Ничего себе – мельницу! Жернова, что ли, я на себе понесу? Я глупо уставился на соседку.
– Чего смотришь? Пойдём!
Мельница оказалась совсем ничего: два цилиндра-тёрки, вдетые одна в другую – знай, крути себе! Такие мельницы, наверное, и до сих пор пылятся и ржавеют где-нибудь на чердаках забытых деревенских изб, где память о нужде и голоде никогда не исчезала в русских семьях.
Как же вовремя пригодилась мне теперь народная выдумка лихих далёких лет, когда хлеб с маслом мог присниться только в счастливом сне!
Сижу. Тру-перетираю пшеничные тяжёлые, как бронзовые окатыши, зёрна, и всякие думки ворочаются в голове, как те же литые зерна.
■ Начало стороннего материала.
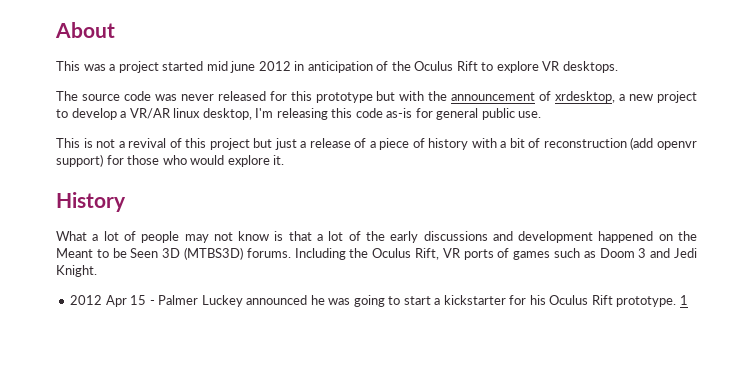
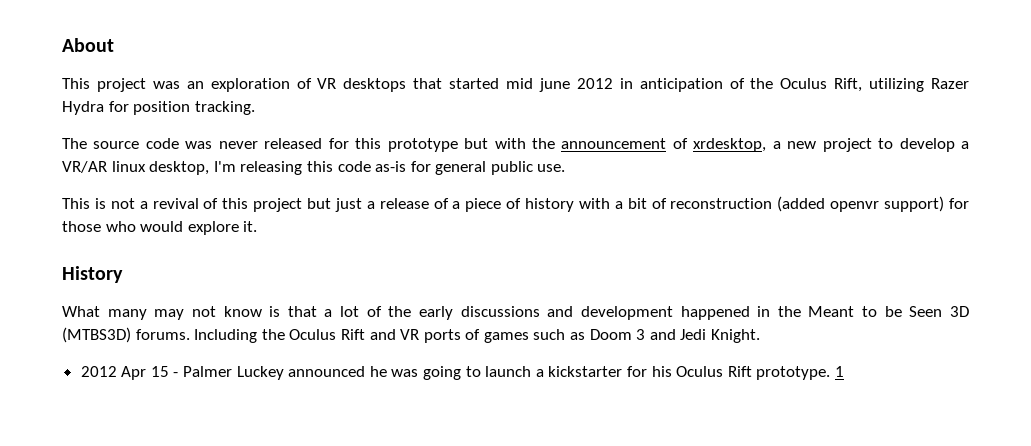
- This was a project started mid june 2012 in anticipation of the Oculus Rift to explore VR desktops.
+ This project was an exploration of VR desktops that started mid june 2012 in anticipation of the Oculus Rift, utilizing Razer Hydra for position tracking.
- This is not a revival of this project but just a release of a piece of history with a bit of reconstruction (add openvr support) for those who would explore it.
+ This is not a revival of this project but just a release of a piece of history with a bit of reconstruction (added openvr support) for those who would explore it.
- What a lot of people may not know is that a lot of the early discussions and development happened on the Meant to be Seen 3D (MTBS3D) forums.
+ What many may not know is that a lot of the early discussions and development happened in the Meant to be Seen 3D (MTBS3D) forums.
- Including the Oculus Rift, VR ports of games such as Doom 3 and Jedi Knight.
+ Including the Oculus Rift and VR ports of games such as Doom 3 and Jedi Knight.
- 2012 Apr 15 - Palmer Luckey announced he was going to start a kickstarter for his Oculus Rift prototype.
+ 2012 Apr 15 - Palmer Luckey announced he was going to launch a kickstarter for his Oculus Rift prototype.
«Перемелется, мука будет…» – говорили мои не очень счастливые родители, пережившие страшные времена, но так и не потерявшие надежды, которая, как известно, умирает последней. Вот уже и нет родителей, а надежда осталась, она теперь во мне живёт. Ничего, – говорю я, толкач муку покажет! Не всё в этом мире имеет денежный эквивалент. Проживём как-нибудь! Картошка посажена. Поросёнок, Балда наш, выздоравливая, похрюкивает. Теперь он стал прожорливым, сволочь! Сколько ни дай – всё мало. Тычется носом в колени, требует: «Дай ещё каши! Не жмись! Не жадничай! Я для тебя под нож лягу, салом с чесночком закусывать будешь, когда всё устроится»
Я не жадничаю. Такую кашу из пшеничной дроблёнки я и сам бы ел в те далёкие детские годы, где жизнь обносила меня и хлебом, и кашей, но я, несмотря ни на что, вспоминаю то время со счастливой улыбкой. Всё перемололось. Всё мукой стало…
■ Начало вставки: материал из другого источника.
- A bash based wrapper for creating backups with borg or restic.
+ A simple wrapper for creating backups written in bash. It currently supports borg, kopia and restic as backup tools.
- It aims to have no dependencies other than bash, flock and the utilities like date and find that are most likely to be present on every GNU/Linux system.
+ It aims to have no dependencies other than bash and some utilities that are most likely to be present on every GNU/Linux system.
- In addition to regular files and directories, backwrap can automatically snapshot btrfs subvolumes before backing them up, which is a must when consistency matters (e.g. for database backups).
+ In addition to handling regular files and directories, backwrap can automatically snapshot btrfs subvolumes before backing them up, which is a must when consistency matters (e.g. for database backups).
Детское сердечко робкое, впечатлительное. Страхи впереди бегут, а поведение безрассудное. Хочется везде первым быть. Это теперь осторожничаешь, осматриваешься. А тогда как? Сначала наворочаешь дел, а потом родители за голову хватаются.
Речка у нас была хоть и маленькая, а омутовая. Нырнёшь с головой – дна не достанешь, только уши ломит. Это теперь она воробью по колено. Выпили речку колхозные кони, и сами ушли куда-то. Да разве узнаешь, куда? Нету коней. Да и самого колхоза нет. Трактора ржавеют без присмотра. Работать некому. Работники тоже за конями вслед ушли. На что мой родитель крепкий был, в семьдесят лет после бутылки водки, похваляясь, на голове стоял. А и он на девятом десятке тоже за конями потянулся. Охнул и ушёл, не оглядываясь. Один холмик зелёный от него …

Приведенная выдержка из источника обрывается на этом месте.